### What this task involves
Start at the line containing "order number: SO-20031 -> SO-20531" and transcribe every line exactly through the end of the records below, and only those lines.

** Provided information follows **

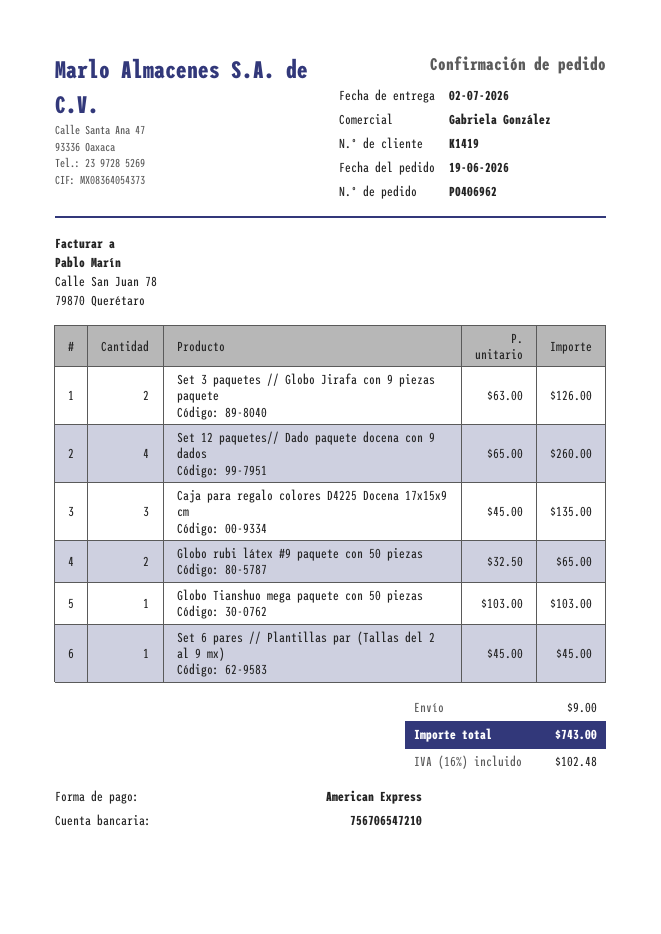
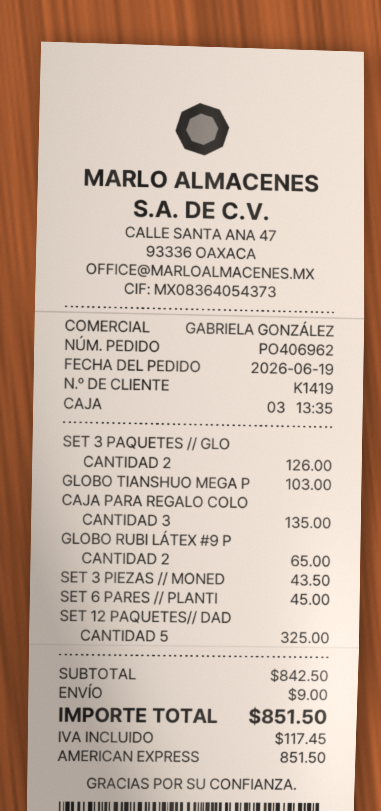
Set 12 paquetes// Dado paquete docena con 9 dados: 4 for 260.00 -> 5 for 325.00
SET 3 PIEZAS // MONED: none -> 1 for 43.50
tax: 102.48 -> 117.45
total: 743.00 -> 851.50

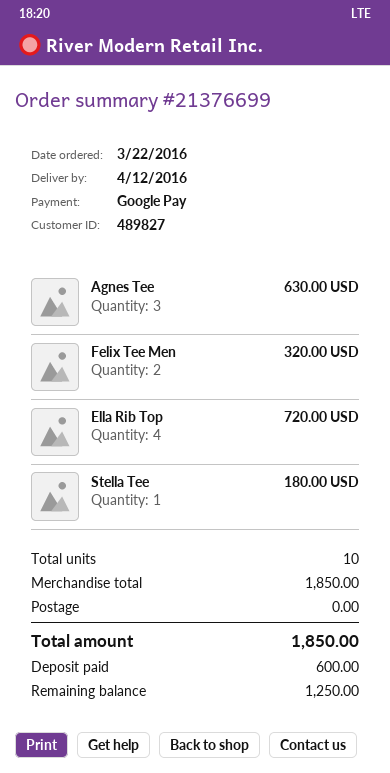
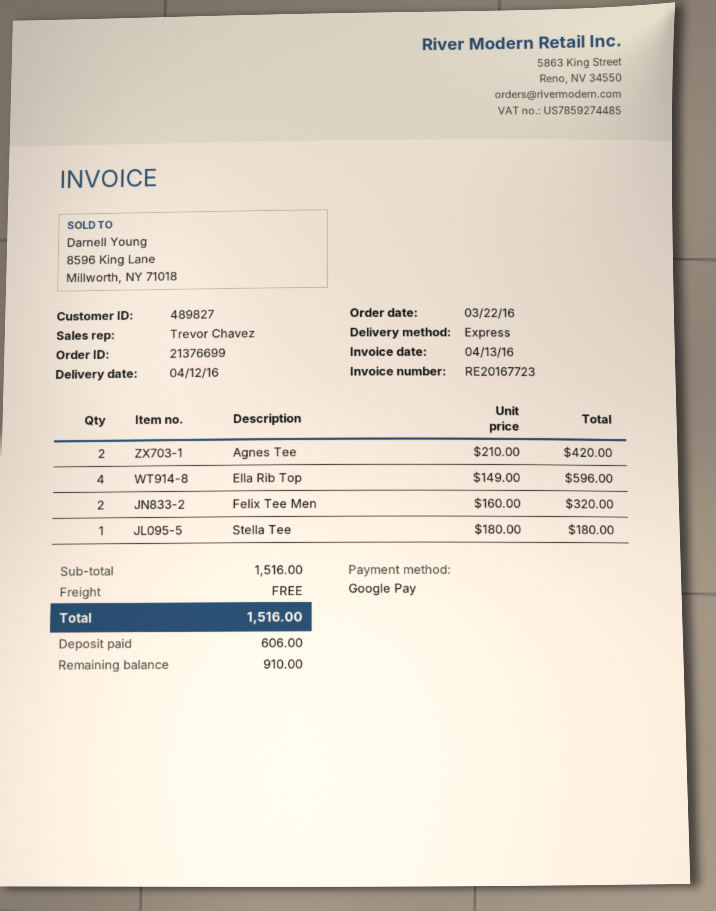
Agnes Tee: 3 for 630.00 -> 2 for 420.00
Ella Rib Top: 4 for 720.00 -> 4 for 596.00
subtotal: 1850.00 -> 1516.00
total: 1850.00 -> 1516.00
deposit: 600.00 -> 606.00
balance: 1250.00 -> 910.00

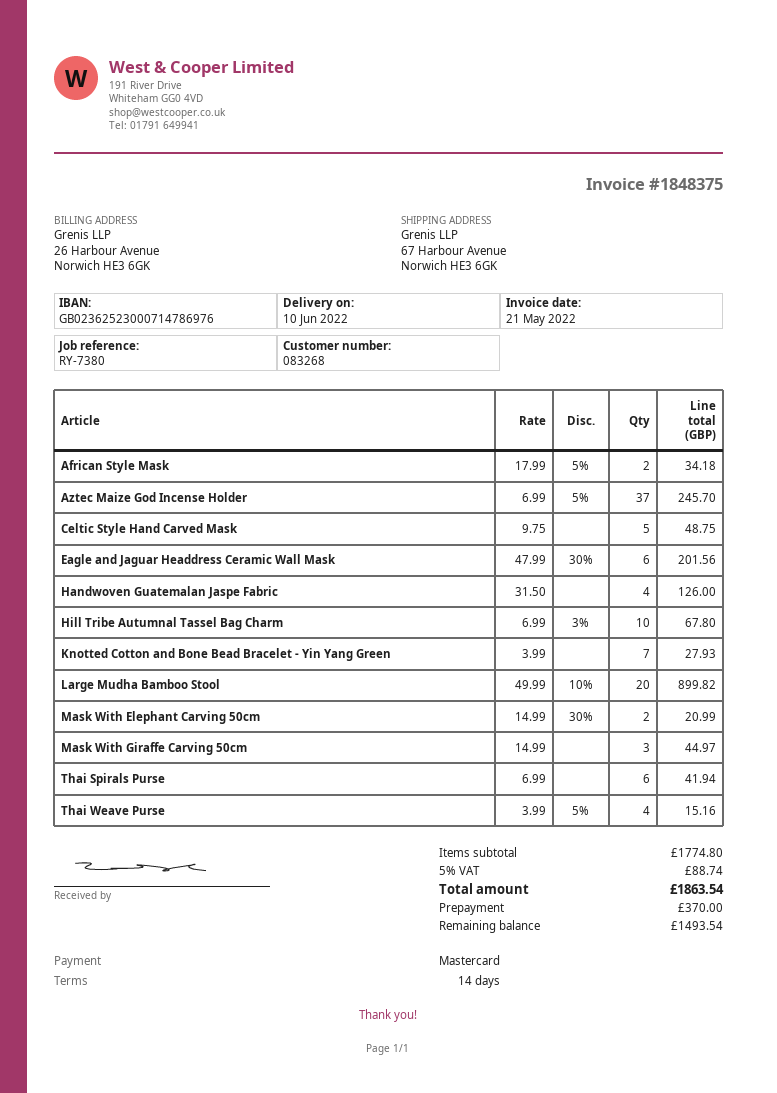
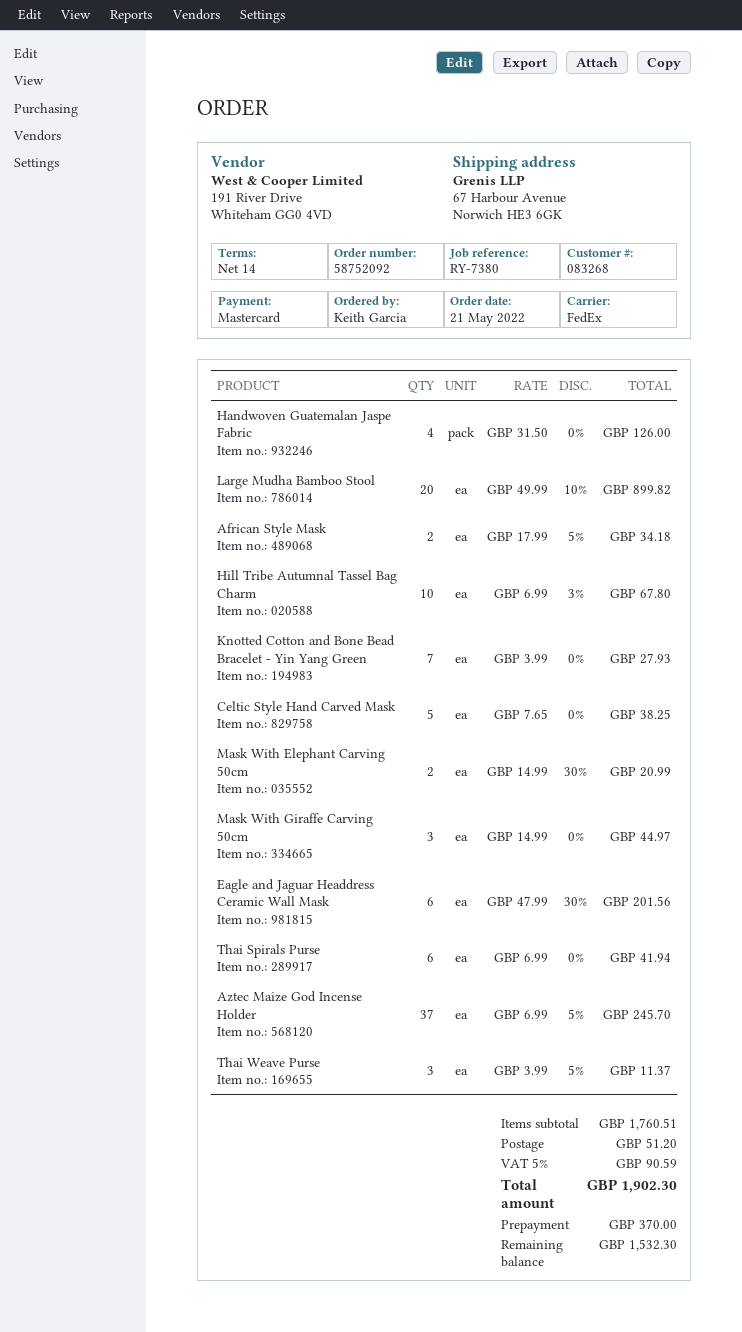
Celtic Style Hand Carved Mask: 5 x 9.75 = 48.75 -> 5 x 7.65 = 38.25
Thai Weave Purse: 4 x 3.99 - 5% = 15.16 -> 3 x 3.99 - 5% = 11.37
subtotal: 1774.80 -> 1760.51
shipping: none -> 51.20
tax: 5% = 88.74 -> 5% = 90.59
total: 1863.54 -> 1902.30
balance: 1493.54 -> 1532.30

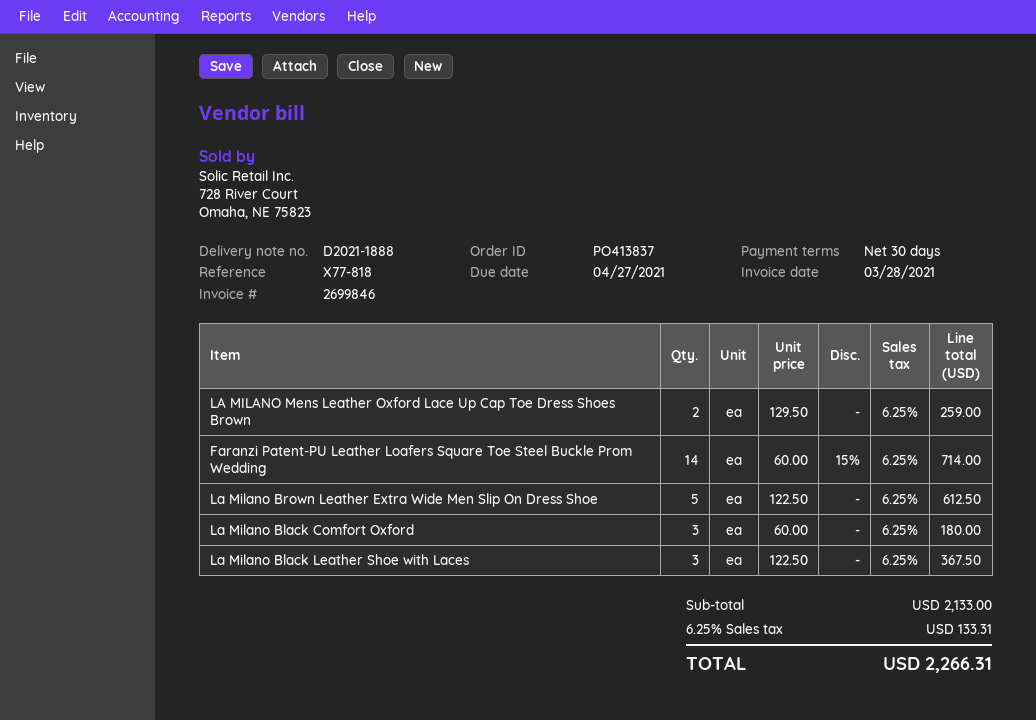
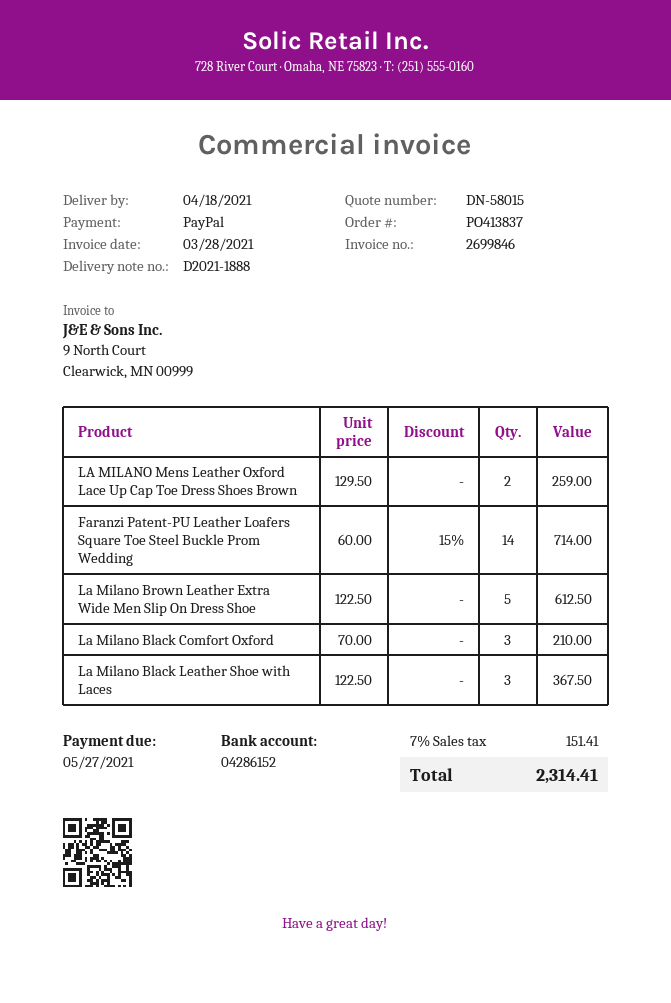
due date: 2021-04-27 -> 2021-05-27
La Milano Black Comfort Oxford: 3 x 60.00 = 180.00 -> 3 x 70.00 = 210.00
tax: 6.25% = 133.31 -> 7% = 151.41
total: 2266.31 -> 2314.41

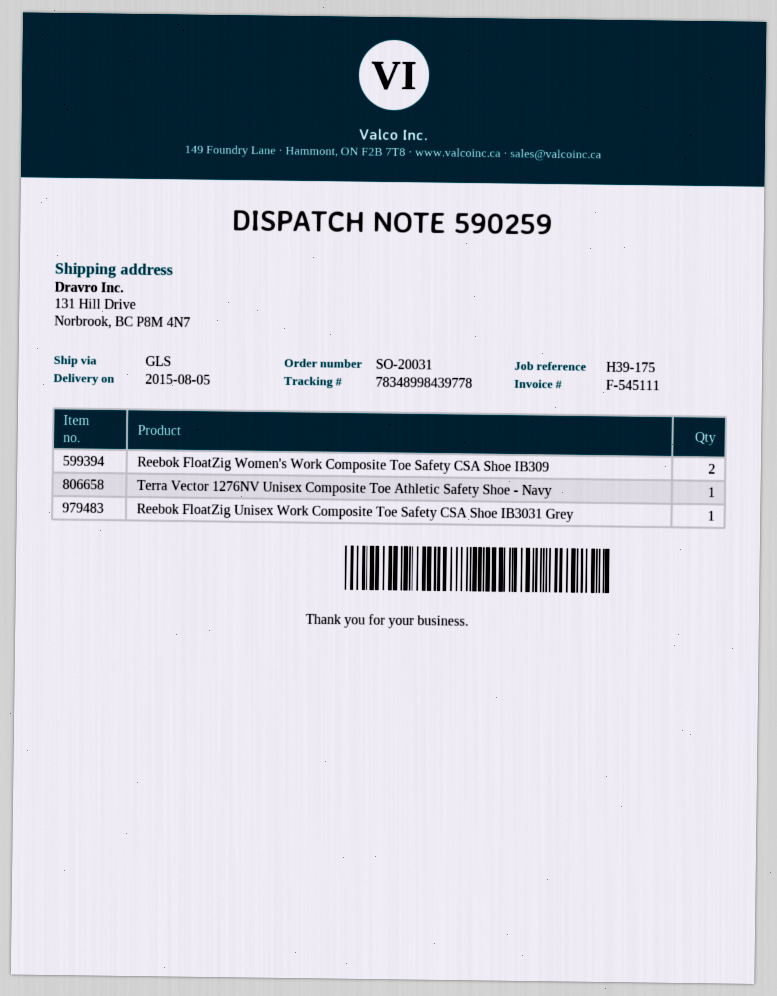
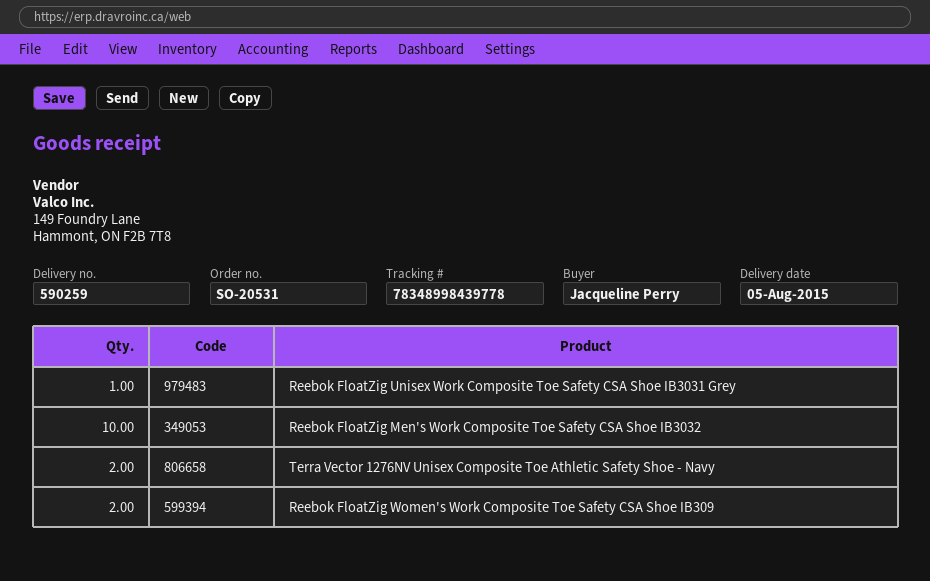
order number: SO-20031 -> SO-20531
Terra Vector 1276NV Unisex Composite Toe Athletic Safety Shoe - Navy: 1 -> 2
Reebok FloatZig Men's Work Composite Toe Safety CSA Shoe IB3032: none -> 10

** End of Provided information **

### Response area
order number: SO-20031 -> SO-20531
Terra Vector 1276NV Unisex Composite Toe Athletic Safety Shoe - Navy: 1 -> 2
Reebok FloatZig Men's Work Composite Toe Safety CSA Shoe IB3032: none -> 10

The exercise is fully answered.